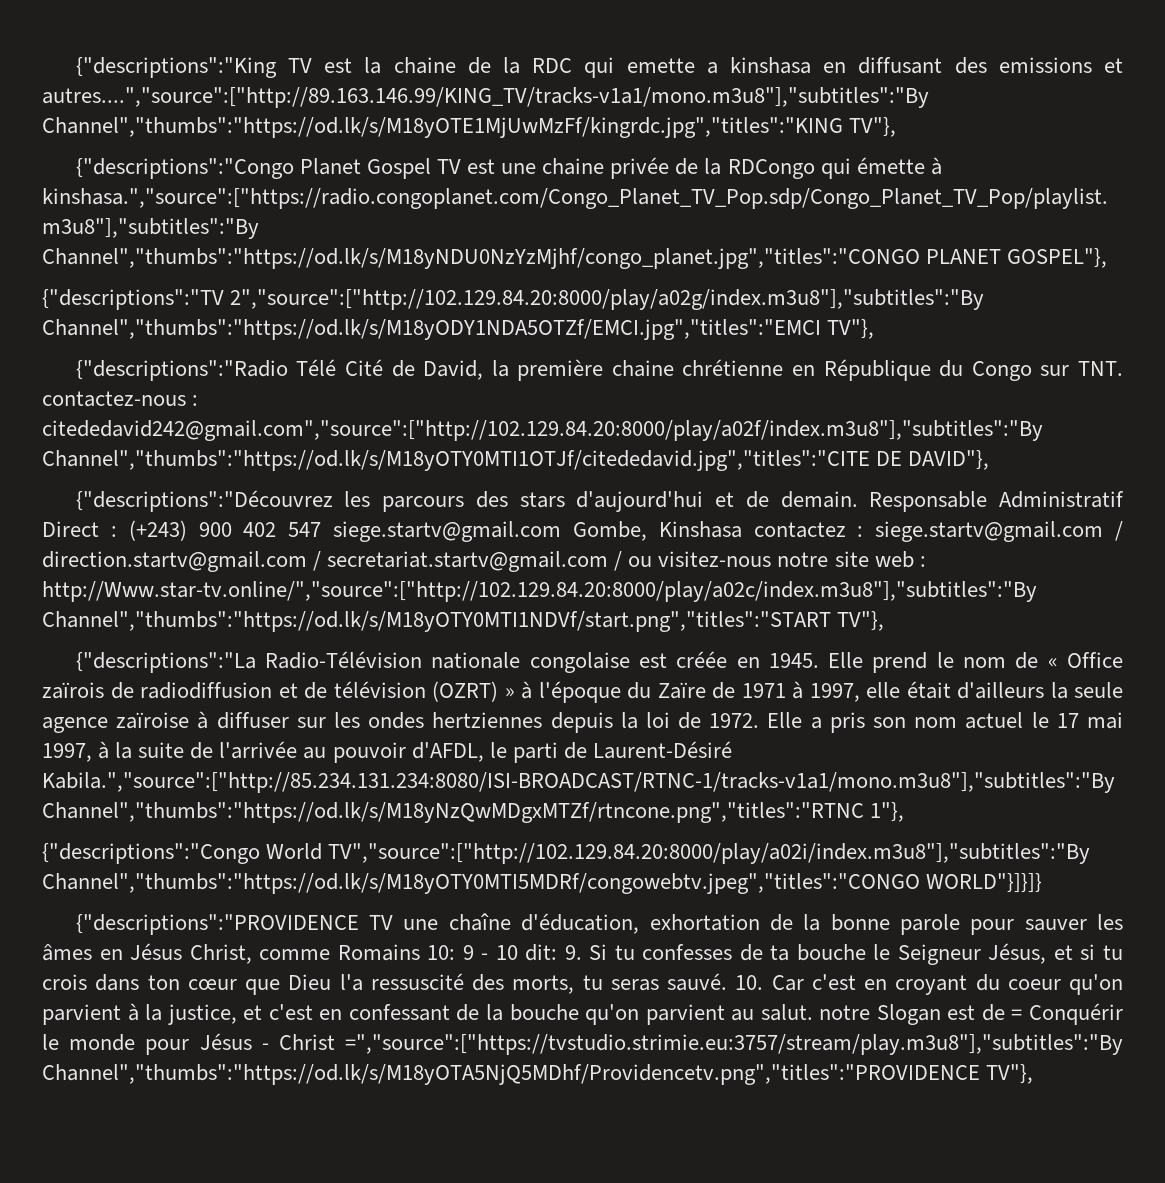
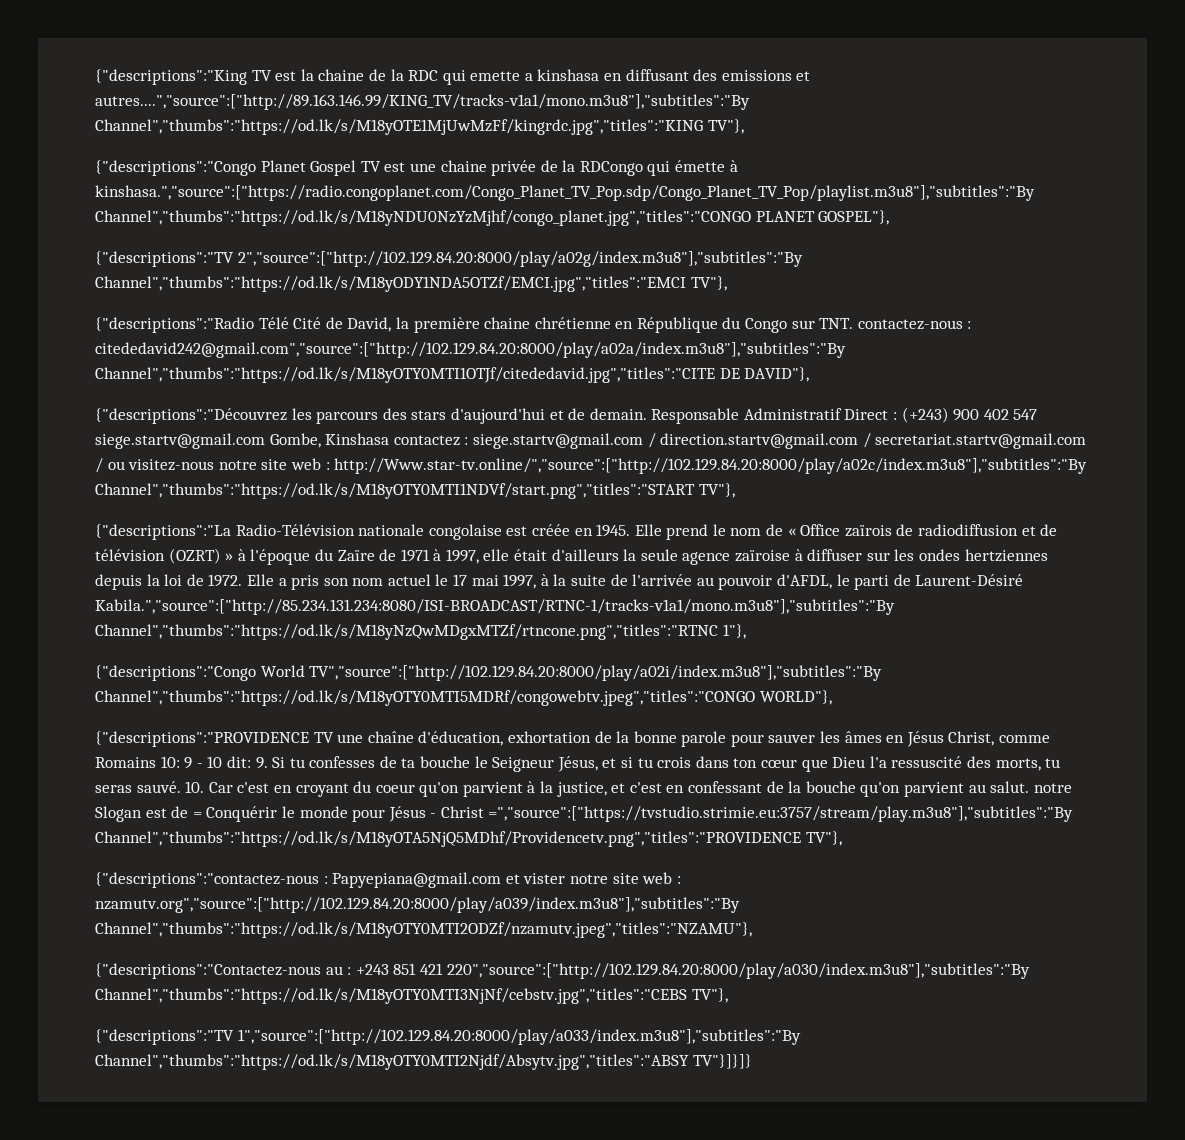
- {"descriptions":"Radio Télé Cité de David, la première chaine chrétienne en République du Congo sur TNT. contactez-nous : citededavid242@gmail.com","source":["http://102.129.84.20:8000/play/a02f/index.m3u8"],"subtitles":"By Channel","thumbs":"https://od.lk/s/M18yOTY0MTI1OTJf/citededavid.jpg","titles":"CITE DE DAVID"},
+ {"descriptions":"Radio Télé Cité de David, la première chaine chrétienne en République du Congo sur TNT. contactez-nous : citededavid242@gmail.com","source":["http://102.129.84.20:8000/play/a02a/index.m3u8"],"subtitles":"By Channel","thumbs":"https://od.lk/s/M18yOTY0MTI1OTJf/citededavid.jpg","titles":"CITE DE DAVID"},
- {"descriptions":"Congo World TV","source":["http://102.129.84.20:8000/play/a02i/index.m3u8"],"subtitles":"By Channel","thumbs":"https://od.lk/s/M18yOTY0MTI5MDRf/congowebtv.jpeg","titles":"CONGO WORLD"}]}]}
+ {"descriptions":"Congo World TV","source":["http://102.129.84.20:8000/play/a02i/index.m3u8"],"subtitles":"By Channel","thumbs":"https://od.lk/s/M18yOTY0MTI5MDRf/congowebtv.jpeg","titles":"CONGO WORLD"},
+ {"descriptions":"contactez-nous : Papyepiana@gmail.com et vister notre site web : nzamutv.org","source":["http://102.129.84.20:8000/play/a039/index.m3u8"],"subtitles":"By Channel","thumbs":"https://od.lk/s/M18yOTY0MTI2ODZf/nzamutv.jpeg","titles":"NZAMU"},
+ {"descriptions":"Contactez-nous au : +243 851 421 220","source":["http://102.129.84.20:8000/play/a030/index.m3u8"],"subtitles":"By Channel","thumbs":"https://od.lk/s/M18yOTY0MTI3NjNf/cebstv.jpg","titles":"CEBS TV"},
+ {"descriptions":"TV 1","source":["http://102.129.84.20:8000/play/a033/index.m3u8"],"subtitles":"By Channel","thumbs":"https://od.lk/s/M18yOTY0MTI2Njdf/Absytv.jpg","titles":"ABSY TV"}]}]}

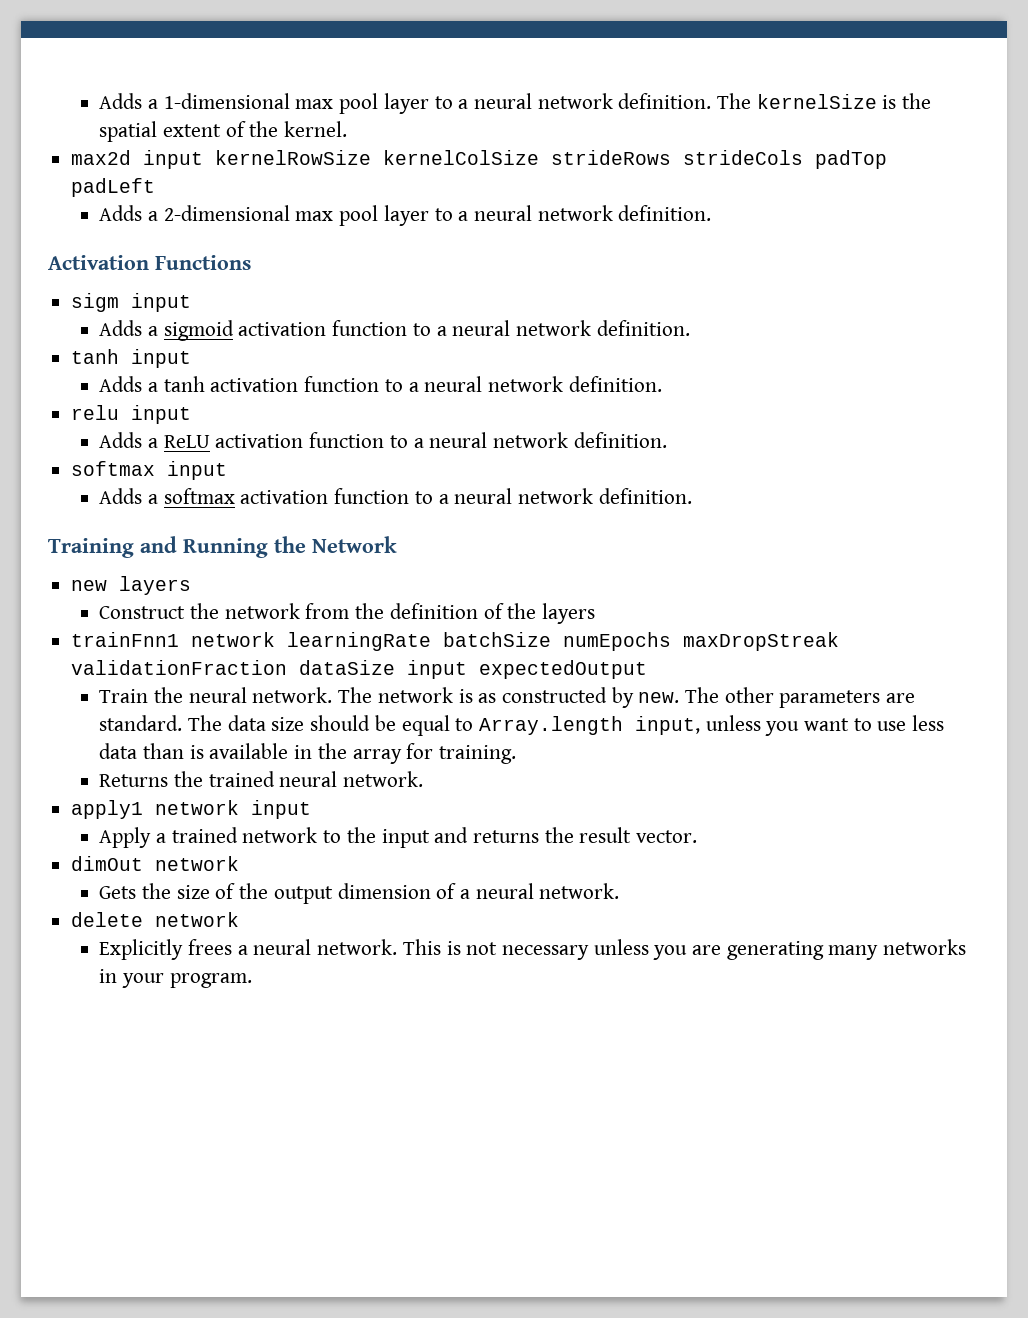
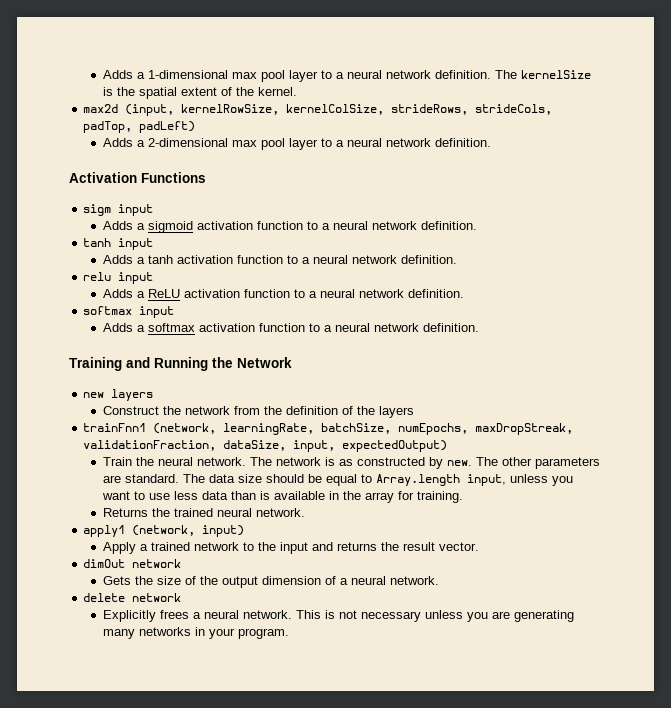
- max2d input kernelRowSize kernelColSize strideRows strideCols padTop padLeft
+ max2d (input, kernelRowSize, kernelColSize, strideRows, strideCols, padTop, padLeft)
- trainFnn1 network learningRate batchSize numEpochs maxDropStreak validationFraction dataSize input expectedOutput
+ trainFnn1 (network, learningRate, batchSize, numEpochs, maxDropStreak, validationFraction, dataSize, input, expectedOutput)
- apply1 network input
+ apply1 (network, input)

#####

### Aim of the exercise
Scan the entries and show every line in which the word "network" is found.

### Your solution
- trainFnn1 network learningRate batchSize numEpochs maxDropStreak validationFraction dataSize input expectedOutput
+ trainFnn1 (network, learningRate, batchSize, numEpochs, maxDropStreak, validationFraction, dataSize, input, expectedOutput)
- apply1 network input
+ apply1 (network, input)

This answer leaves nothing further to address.